I am trying to build a redis cluster with kubernetes on azure. And I am faced with the exact same problem when running different samples : sanderp.nl/running-redis-cluster-on-kubernetes or github.com/zuxqoj/kubernetes-redis-cluster
Everything goes well until I try to have the different nodes join the cluster with the redis-trib
command. At that time I face the infamous infinite "Waiting for the cluster to join ...." message.
Trying to see what is happening, I set up the loglevel of the redis pods to debug
level. I then noticed that the pods do not seem to announce their correct ip when communicating together. In fact it seems that the last byte of the ip is replaced by a zero. Say if pod1 has ip address 10.1.34.9, I will see in pod2 logs:
Accepted clusternode 10.1.34.0:someport
So the pods do not seem to be able to communicate back and the join cluster process never ends.
Now, if before running redis-trib, I enforce the cluster-announce-ip by running on each pod :
redis-cli -h mypod-ip config set cluster-announce-ip mypod-ip
the redis-trib command then completes successfully and the cluster is up and running.
But this not a viable solution as if a pod goes down and comes back, it may have changed ip and I will face the same problem when it will try to join the cluster.
Note that I do not encounter any problem when running the samples with minikube.

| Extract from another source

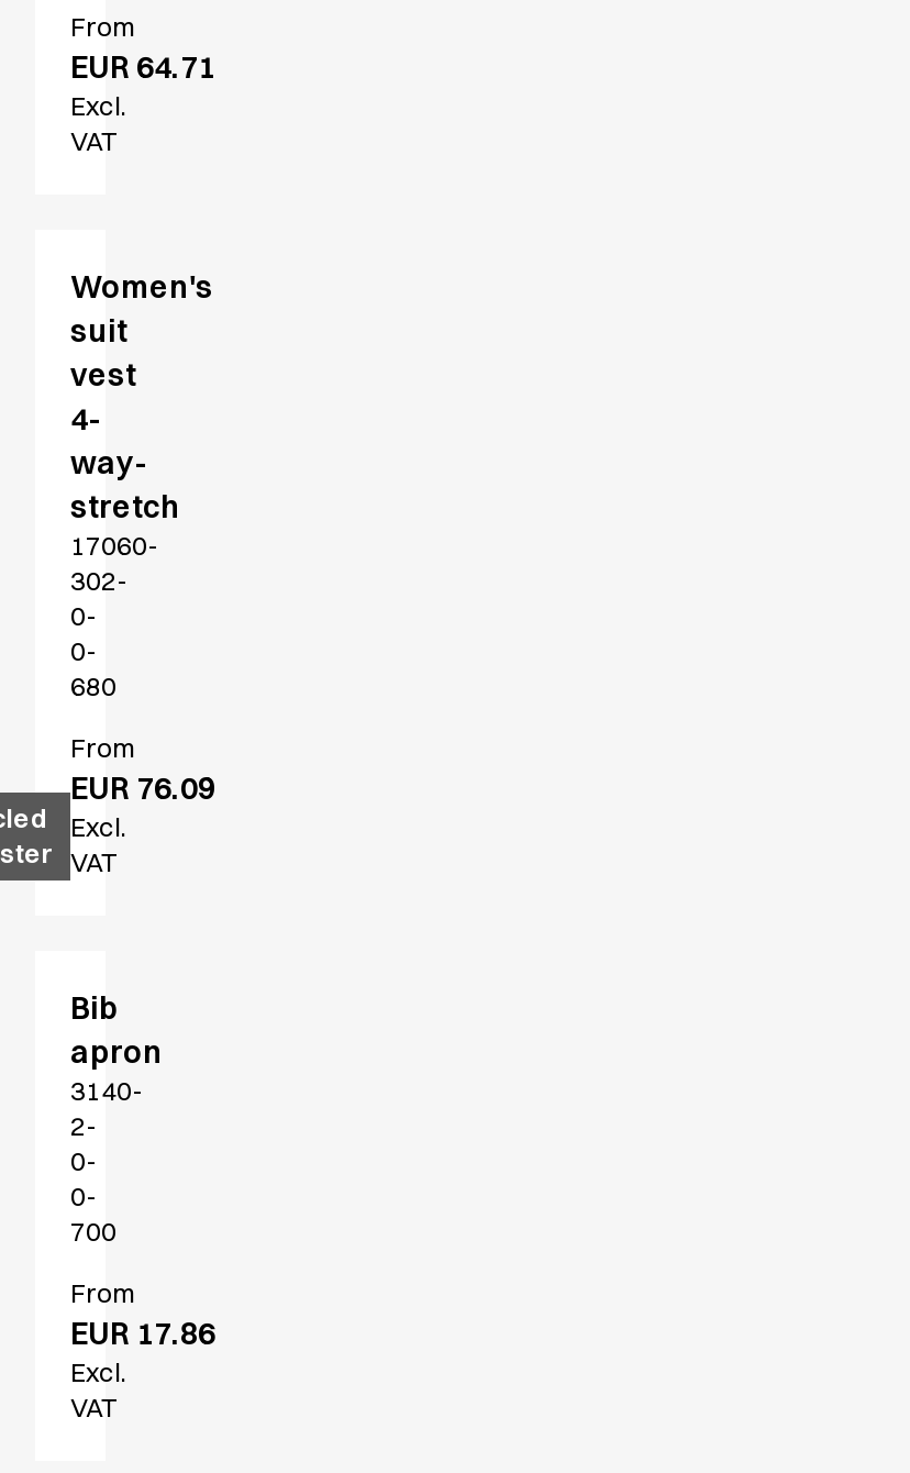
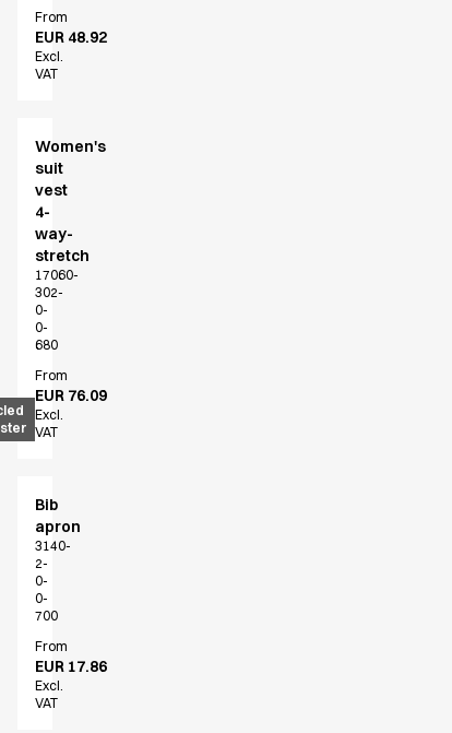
[70,47,215,87] EUR 64.71 -> [35,27,107,47] EUR 48.92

I am using flannel for kubernetes networking. Can the problem come from incorrect configuration of flannel ? Has anyone encountered the same issue ?
You can use statefulsets for deploying your replicas, so your pod will have a unique name always.
Moreover, you will be able to use service
DNS-names as host. See this official doc DNS for Services and Pods.
The second example you shared, has another part for redis cluster using statefulsets. Try that out.